START Provided entries
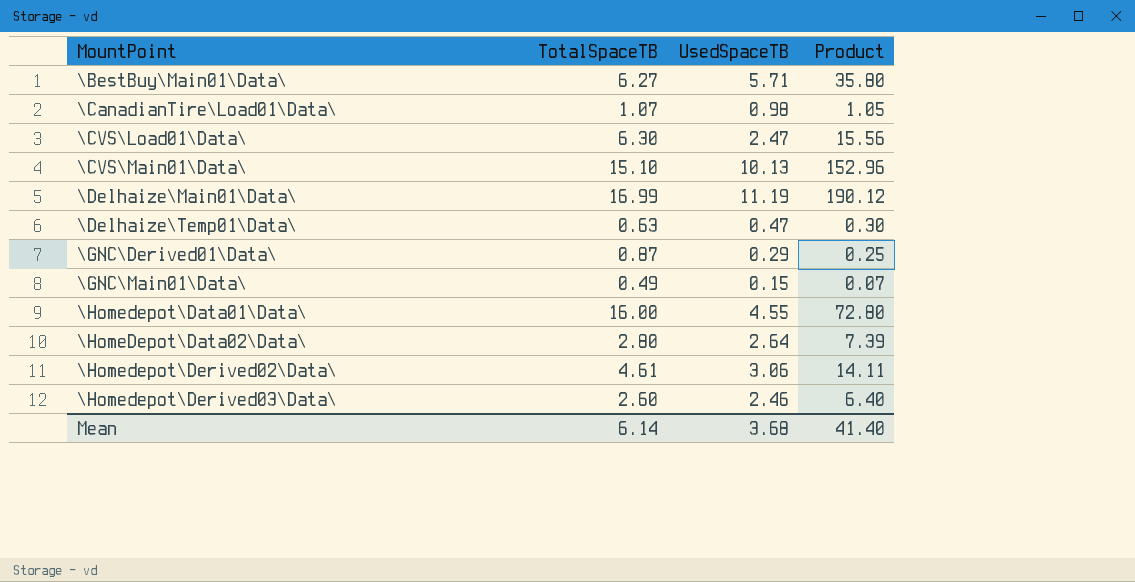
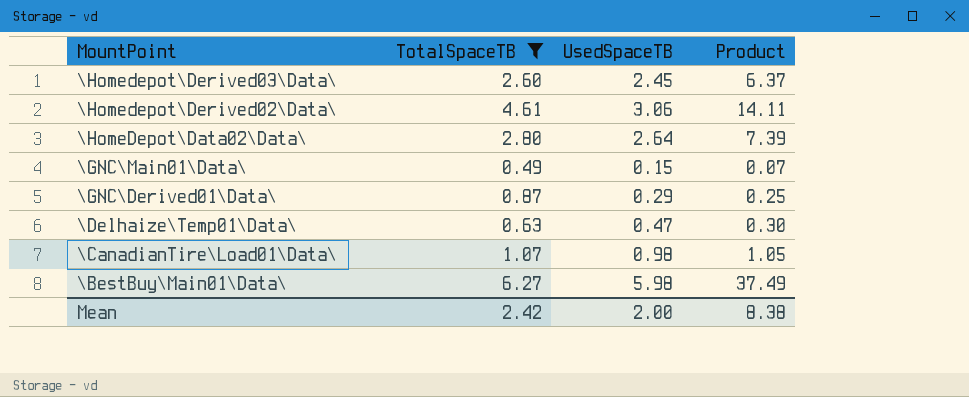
filter: none -> TotalSpaceTB <= 6.27
row order: MountPoint ascending -> MountPoint descending
\Homedepot\Derived03\Data\ | UsedSpaceTB: 2.46 -> 2.45
\Homedepot\Derived03\Data\ | Product: 6.40 -> 6.37
\BestBuy\Main01\Data\ | UsedSpaceTB: 5.71 -> 5.98
\BestBuy\Main01\Data\ | Product: 35.80 -> 37.49
Mean | TotalSpaceTB: 6.14 -> 2.42
Mean | UsedSpaceTB: 3.68 -> 2.00
Mean | Product: 41.40 -> 8.38

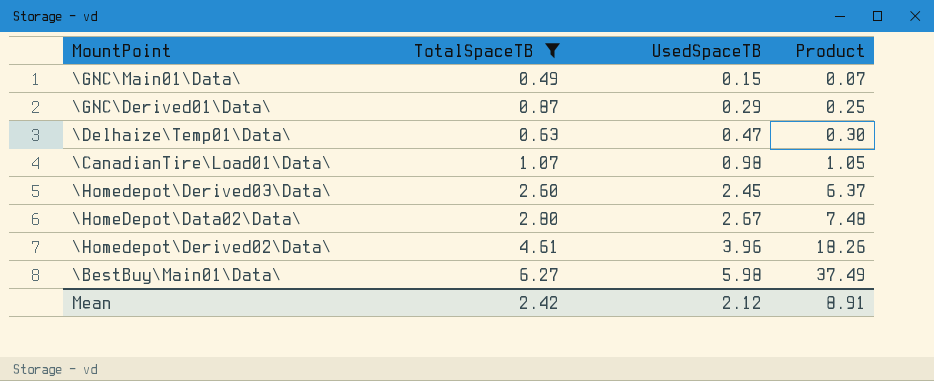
row order: MountPoint descending -> UsedSpaceTB ascending
\HomeDepot\Data02\Data\ | UsedSpaceTB: 2.64 -> 2.67
\HomeDepot\Data02\Data\ | Product: 7.39 -> 7.48
\Homedepot\Derived02\Data\ | UsedSpaceTB: 3.06 -> 3.96
\Homedepot\Derived02\Data\ | Product: 14.11 -> 18.26
Mean | UsedSpaceTB: 2.00 -> 2.12
Mean | Product: 8.38 -> 8.91

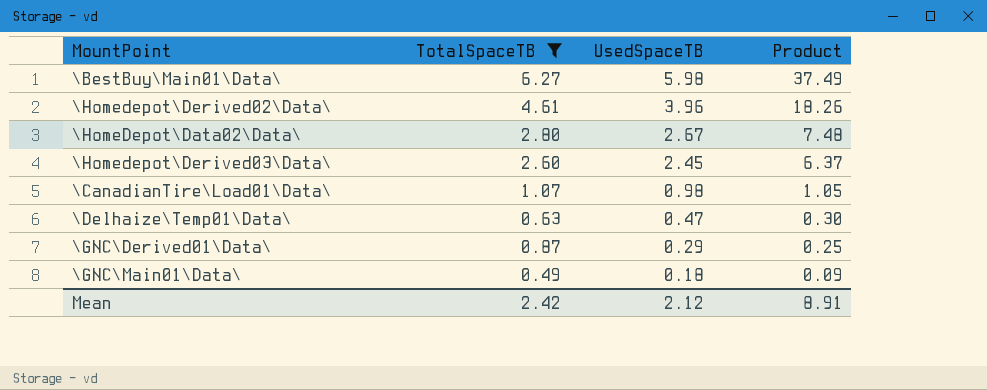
row order: UsedSpaceTB ascending -> UsedSpaceTB descending
\GNC\Main01\Data\ | UsedSpaceTB: 0.15 -> 0.18
\GNC\Main01\Data\ | Product: 0.07 -> 0.09

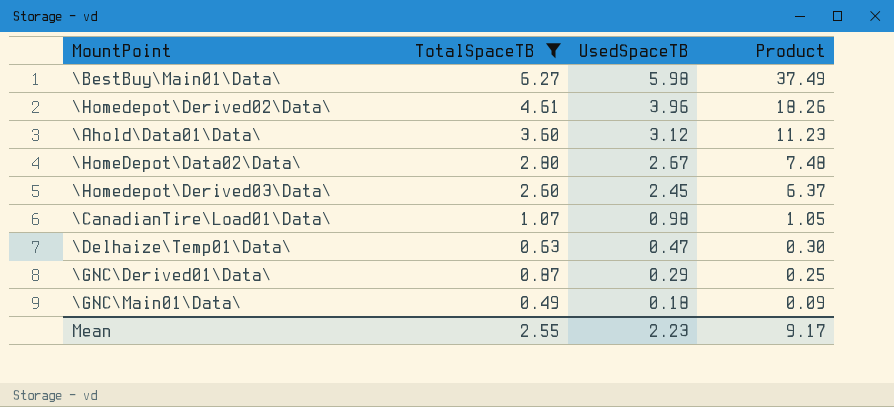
row \Ahold\Data01\Data\: none -> 3.60 | 3.12 | 11.23
Mean | TotalSpaceTB: 2.42 -> 2.55
Mean | UsedSpaceTB: 2.12 -> 2.23
Mean | Product: 8.91 -> 9.17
END Provided entries
## [What to produce]
Which lines of the records above contain the word "none"? Copy each of them.

## [Result of the exercise]
filter: none -> TotalSpaceTB <= 6.27
row \Ahold\Data01\Data\: none -> 3.60 | 3.12 | 11.23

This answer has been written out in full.